_Supplied material_.
· · ·

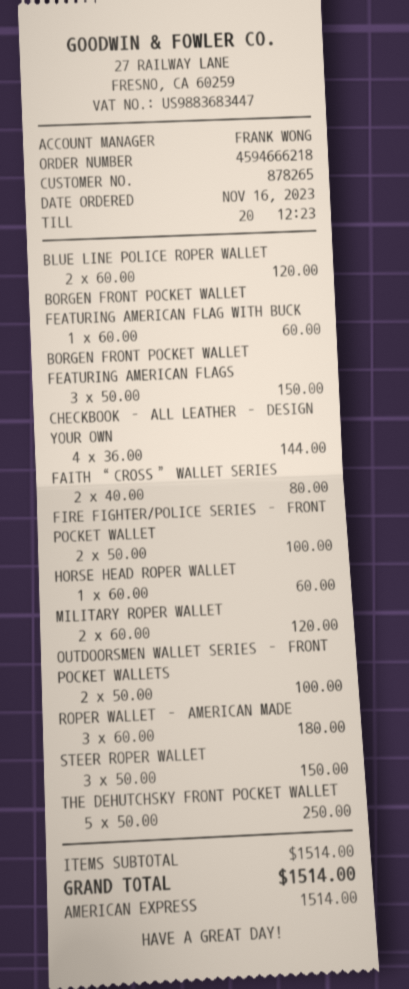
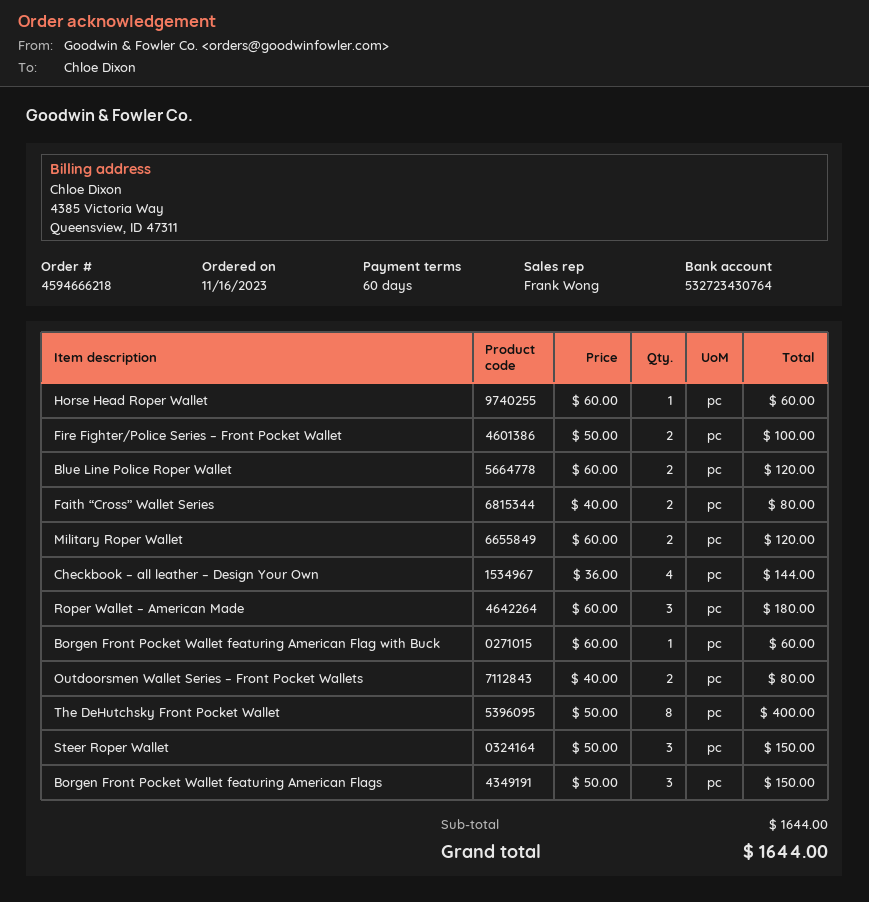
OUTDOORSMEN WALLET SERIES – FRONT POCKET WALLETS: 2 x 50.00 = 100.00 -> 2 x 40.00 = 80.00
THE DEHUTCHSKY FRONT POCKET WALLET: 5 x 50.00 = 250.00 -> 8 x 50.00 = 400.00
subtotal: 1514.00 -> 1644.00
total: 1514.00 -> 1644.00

· · ·

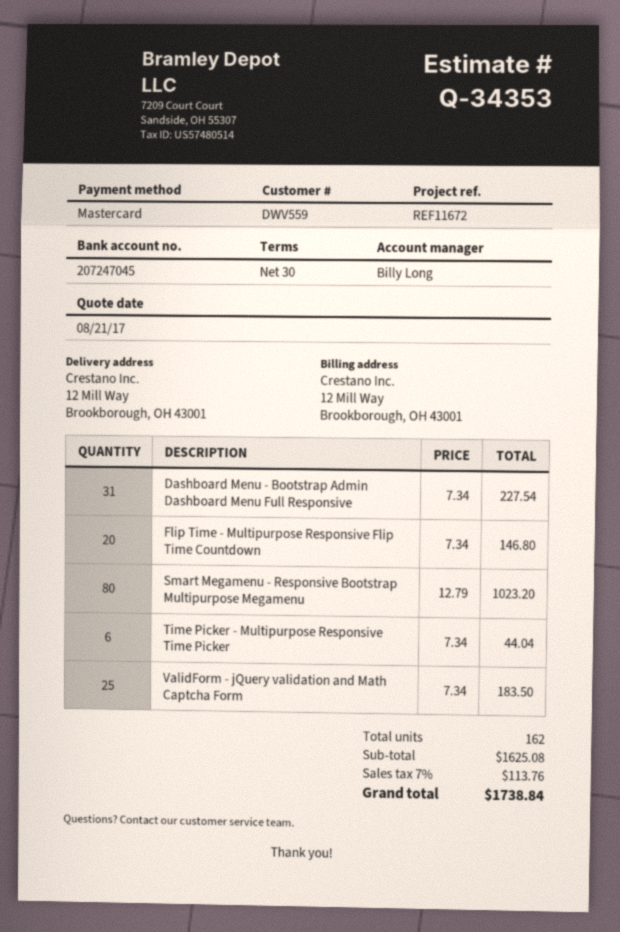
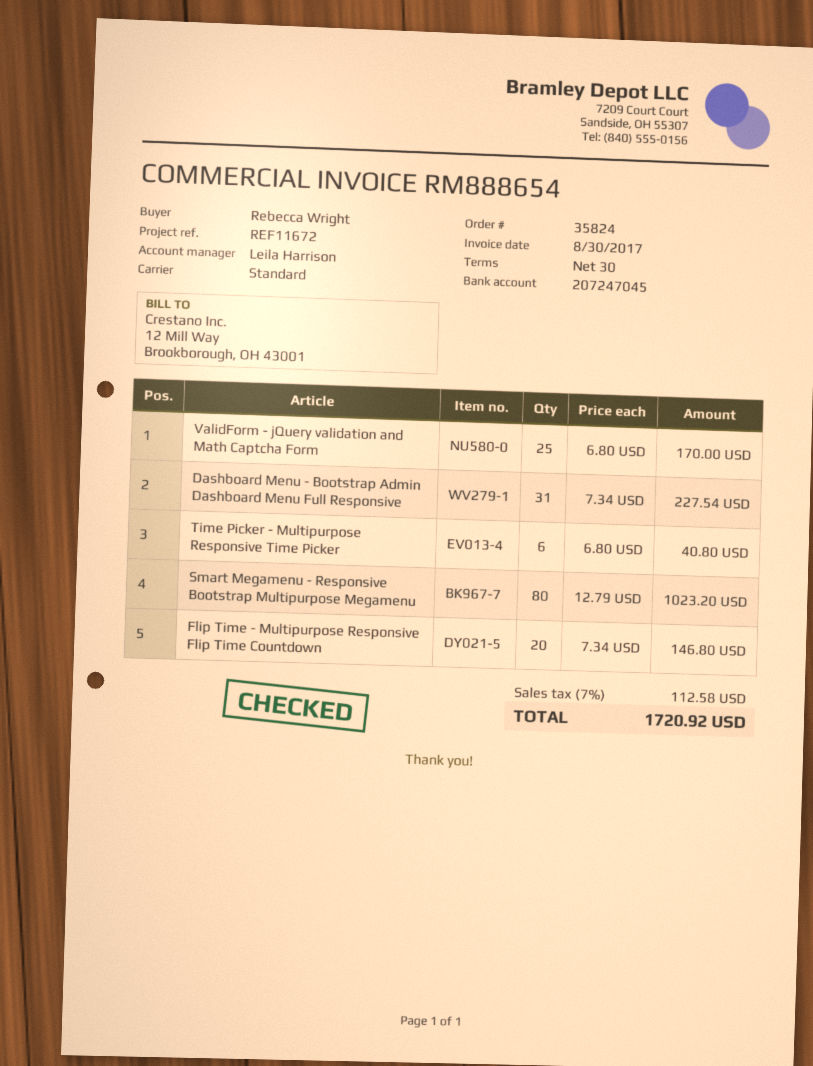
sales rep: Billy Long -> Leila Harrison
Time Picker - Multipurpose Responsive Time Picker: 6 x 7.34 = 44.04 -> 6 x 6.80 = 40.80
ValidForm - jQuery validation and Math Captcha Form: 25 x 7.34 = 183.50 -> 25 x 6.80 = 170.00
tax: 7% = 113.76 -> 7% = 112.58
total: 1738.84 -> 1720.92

· · ·

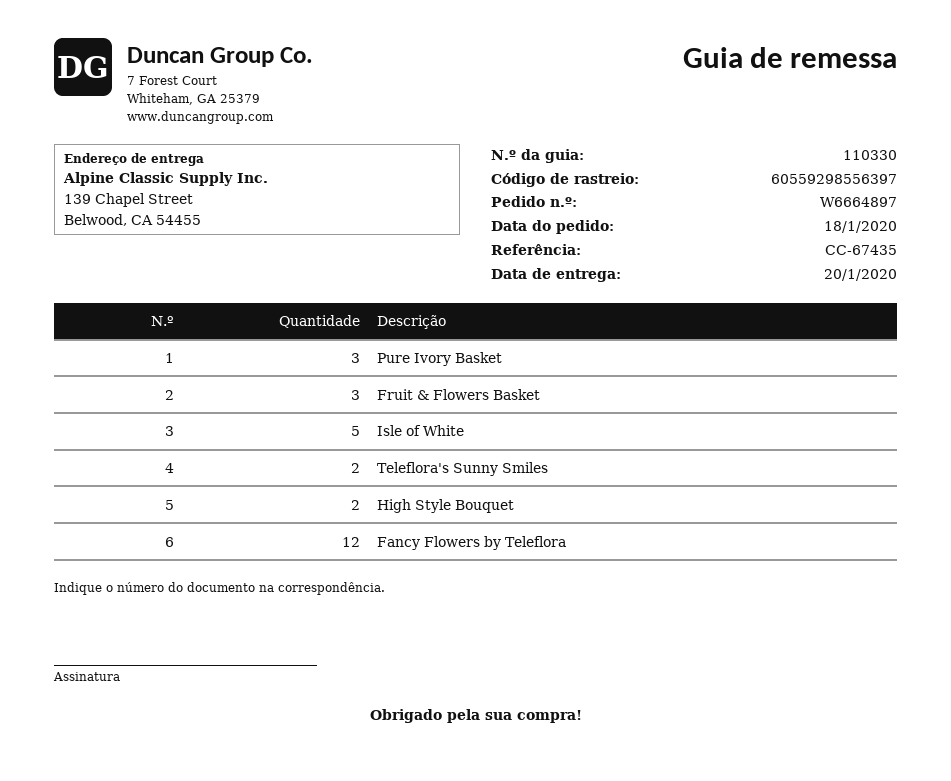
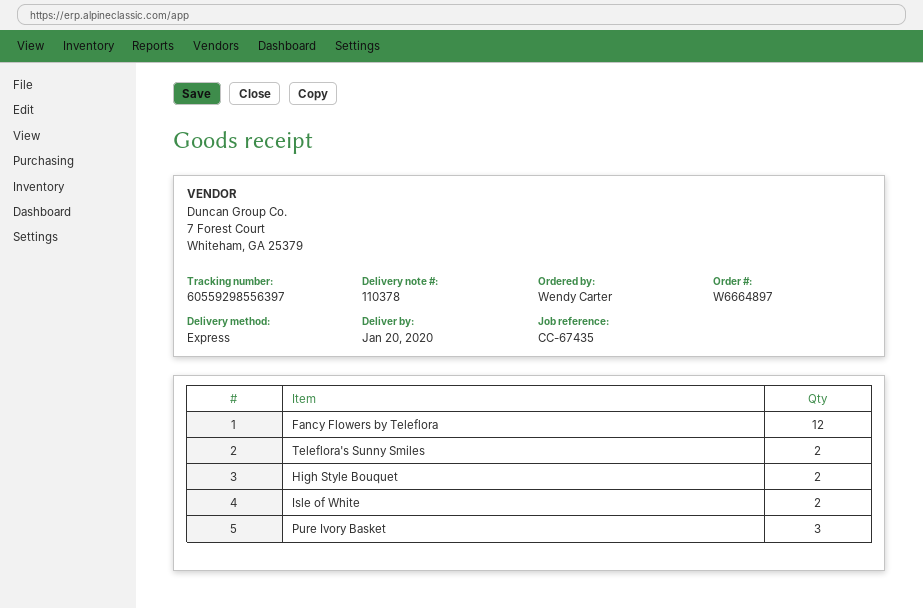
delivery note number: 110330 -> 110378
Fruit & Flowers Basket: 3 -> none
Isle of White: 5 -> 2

· · ·

_Exercise description_.
Among the lines of the data, which ones contain the word "POCKET"? Show them.

_Expected answer_.
OUTDOORSMEN WALLET SERIES – FRONT POCKET WALLETS: 2 x 50.00 = 100.00 -> 2 x 40.00 = 80.00
THE DEHUTCHSKY FRONT POCKET WALLET: 5 x 50.00 = 250.00 -> 8 x 50.00 = 400.00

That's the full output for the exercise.